Minggu, 04 Oktober 2015

Dermaga Kecil

Siapa aku?
Hanya perempuan muda tak berdaya yang lahir beserta jutaan rintik hujan menghujam bumi. Malam hari, dalam sebuah rumah sakit yang sepi. Untuk itu, aku disebut Rinai.
Lalu, siapa kamu?
Kamu adalah samudera yang luas. Tempat perahu kertas kecil ini pasrah untuk tenggelam jika sewaktu-waktu gelombang datang menerpa. Hujan badai menyerang pelan. Kamu adalah lelehan keju menggiurkan diatas sepotong ubi dari perkebunan nan jauh di pedalaman daerah.

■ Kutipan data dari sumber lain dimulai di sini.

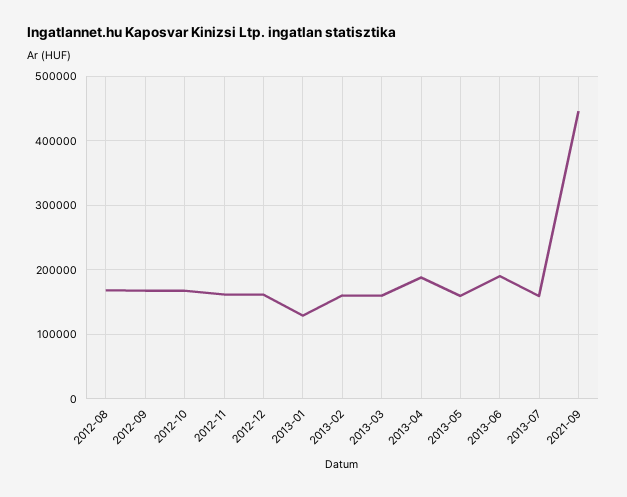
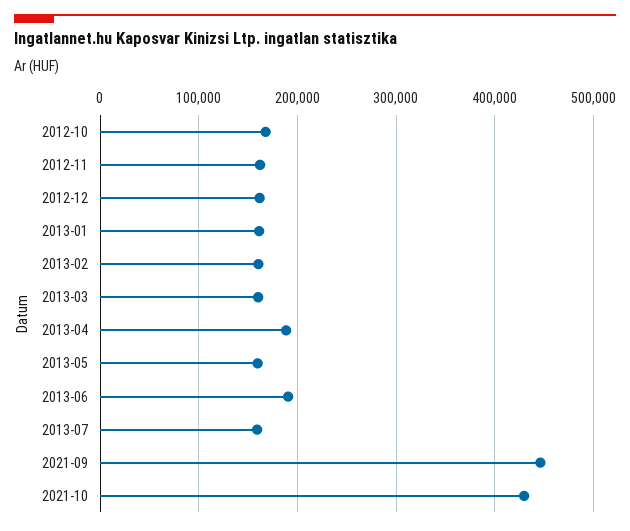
2012-08: 170000 -> none
2012-09: 170000 -> none
2013-01: 130000 -> 160000
2021-10: none -> 430000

Aku masih mengingatnya. Hari dimana langit menjadi saksi, janji suci itu dia ucapkan. Menit dimana dua ekor merpati terbang melintas sambil mendoakan. Detik dimana hati ini ikut menyenandungkan nada yang sama. Janji suci, sehidup semati. Selamanya.
Angin mendesau pelan. Berbulan-bulan sebelum jemari ini bertahtahkan cincin emas berkilauan. Sebelum selembar daun yang berguguran ini menemui tempat untuk mengakhiri penerbangannya.
“Ingat, Rinai! Terigu dua kilo, Mentega satu kaleng, susu bubuk 1 kotak, coklat batang 2 bungkus. Hanya itu. Bahan-bahan lain sudah siap sedia. Jangan lupa!”
Kakiku terus berayun. Tidak berhenti. Sambil terus mendendangkan daftar belanjaan. Mama cerewet. Mana mungkin anak gadisnya ini lupa? tenang saja.
            Benar. Mama hanya perlu tenang karena semua pesanan telah selesai dibeli. Derap langkahku berhenti di depan supermarket ketika sepotong musik mengalun pelan. Bergelantungan dengan irama yang indah pada dinding-dinding kaca supermarket.
            Lagu itu?
            Aku terbius oleh merdu suara penyanyinya. Bergerak pasrah, meski sepenuhnya sadar, menuju sebuah toko kaset kecil tidak jauh dari supermarket. Masuk. Seorang pemuda dengan rambut dipotong rapi menyambutku. Aku membagi senyum.
            Tempat yang mudah untuk dikelilingi. Aku berhenti dihadapan jejeran album karya seorang penyanyi british. Membuatku terpesona pada cover kaset DVD. Namun, pesona itu benar-benar memudar ketika tanpa sengaja kakiku tergelincir saat mengambil kaset DVD favoritku.
            Oh tuhan,
            Telah kau ciptakan keindahan tak bernilai,
            Pesona Cleopatra pada sepotong lelaki,
            Aku terperanjat. Hatiku berdesir pelan.
            Lelaki dengan tatapan tajam dan senyum yang melengkung ramah itu menyambutku. Dengan gesit, menahanku bagai ranting lemah tak berdaya yang putus begitu saja dari dahan. Aku hanyut dalam pelukannya. Samudera luas yang menjebak. Aku tenggelam.
            Kami berkenalan.
            “Namaku Topan!”
            Lelaki dengan jutaan badai cinta bersarang ditubuhnya. Aku ragu menyambut uluran tangannya. Bukan takut pada lekuk tubuhnya yang membuatku tak mampu bernafas. Tapi ragu jika saja aku menjabat uluran tangan itu maka aku akan semakin tenggelam. Atau tersesat pada labirin ini.
            Pertemuan yang singkat namun berkesan. Kami bertukar nomor ponsel. Untuk bisa saling telepon atau janjian untuk bertemu. Dua minggu setelahnya.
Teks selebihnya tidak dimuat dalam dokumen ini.